> _WHAT TO WORK ON_:
Nothing but the exact text of the entries should appear in your answer; pictures stay out.

Start of RECORD SET

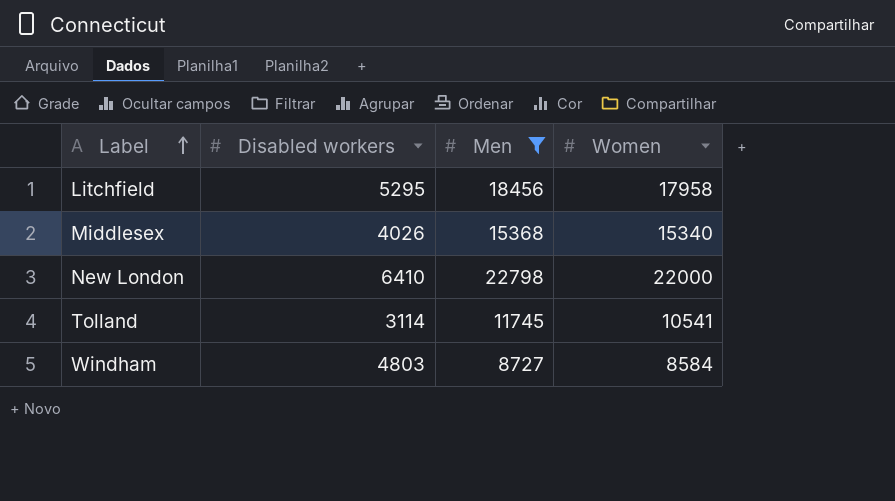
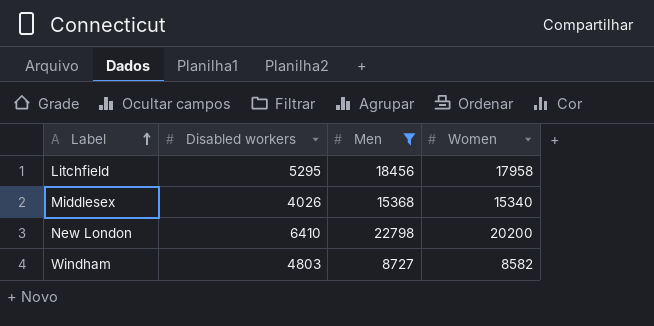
row Tolland: 3114 | 11745 | 10541 -> none
New London | Women: 22000 -> 20200
Windham | Women: 8584 -> 8582

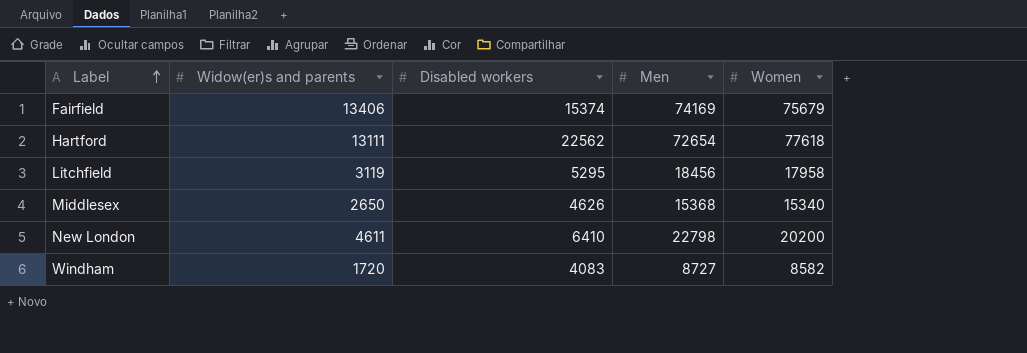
filter: Men <= 22798 -> none
column Widow(er)s and parents | position: none -> 2
Middlesex | Disabled workers: 4026 -> 4626
Windham | Disabled workers: 4803 -> 4083

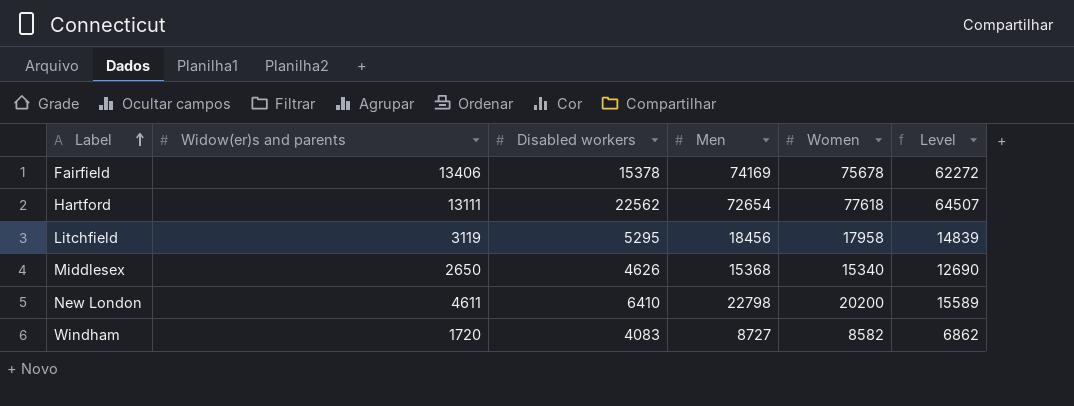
column Level | formula: none -> [Women] - [Widow(er)s and parents]
Fairfield | Disabled workers: 15374 -> 15378
Fairfield | Women: 75679 -> 75678

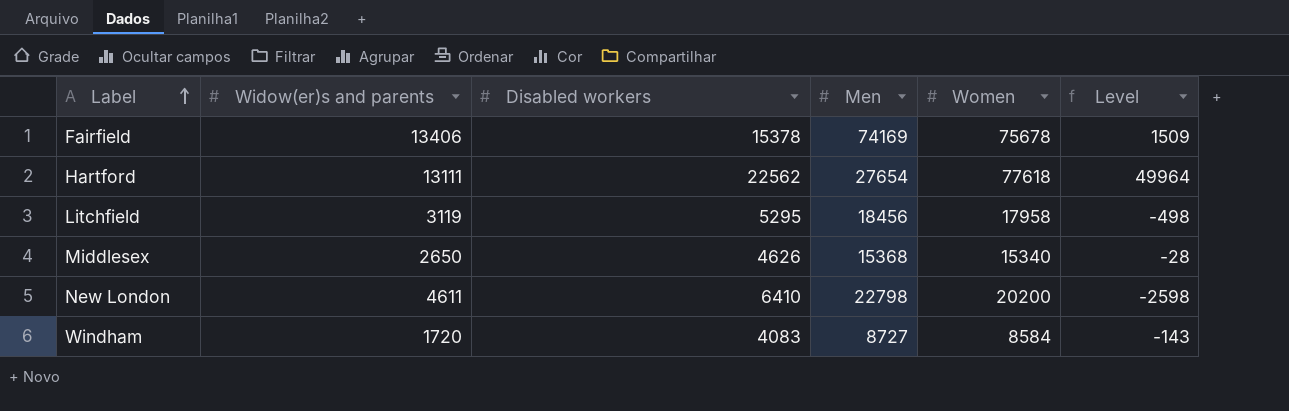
column Level | formula: [Women] - [Widow(er)s and parents] -> [Women] - [Men]
Hartford | Men: 72654 -> 27654
Windham | Women: 8582 -> 8584

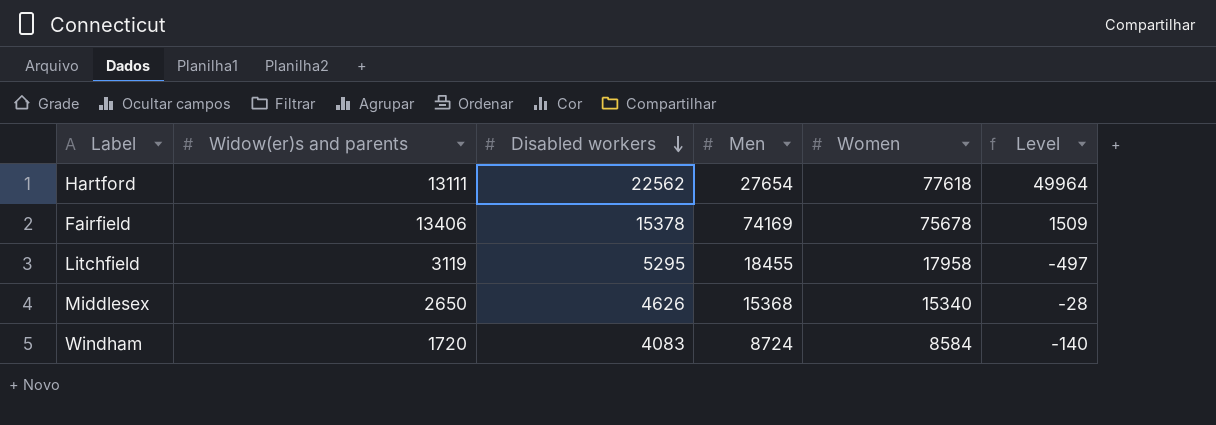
row order: Label ascending -> Disabled workers descending
row New London: 4611 | 6410 | 22798 | 20200 | -2598 -> none
Litchfield | Men: 18456 -> 18455
Litchfield | Level: -498 -> -497
Windham | Men: 8727 -> 8724
Windham | Level: -143 -> -140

End of RECORD SET

> _OUTPUT OF THE TASK_:
row Tolland: 3114 | 11745 | 10541 -> none
New London | Women: 22000 -> 20200
Windham | Women: 8584 -> 8582

filter: Men <= 22798 -> none
column Widow(er)s and parents | position: none -> 2
Middlesex | Disabled workers: 4026 -> 4626
Windham | Disabled workers: 4803 -> 4083

column Level | formula: none -> [Women] - [Widow(er)s and parents]
Fairfield | Disabled workers: 15374 -> 15378
Fairfield | Women: 75679 -> 75678

column Level | formula: [Women] - [Widow(er)s and parents] -> [Women] - [Men]
Hartford | Men: 72654 -> 27654
Windham | Women: 8582 -> 8584

row order: Label ascending -> Disabled workers descending
row New London: 4611 | 6410 | 22798 | 20200 | -2598 -> none
Litchfield | Men: 18456 -> 18455
Litchfield | Level: -498 -> -497
Windham | Men: 8727 -> 8724
Windham | Level: -143 -> -140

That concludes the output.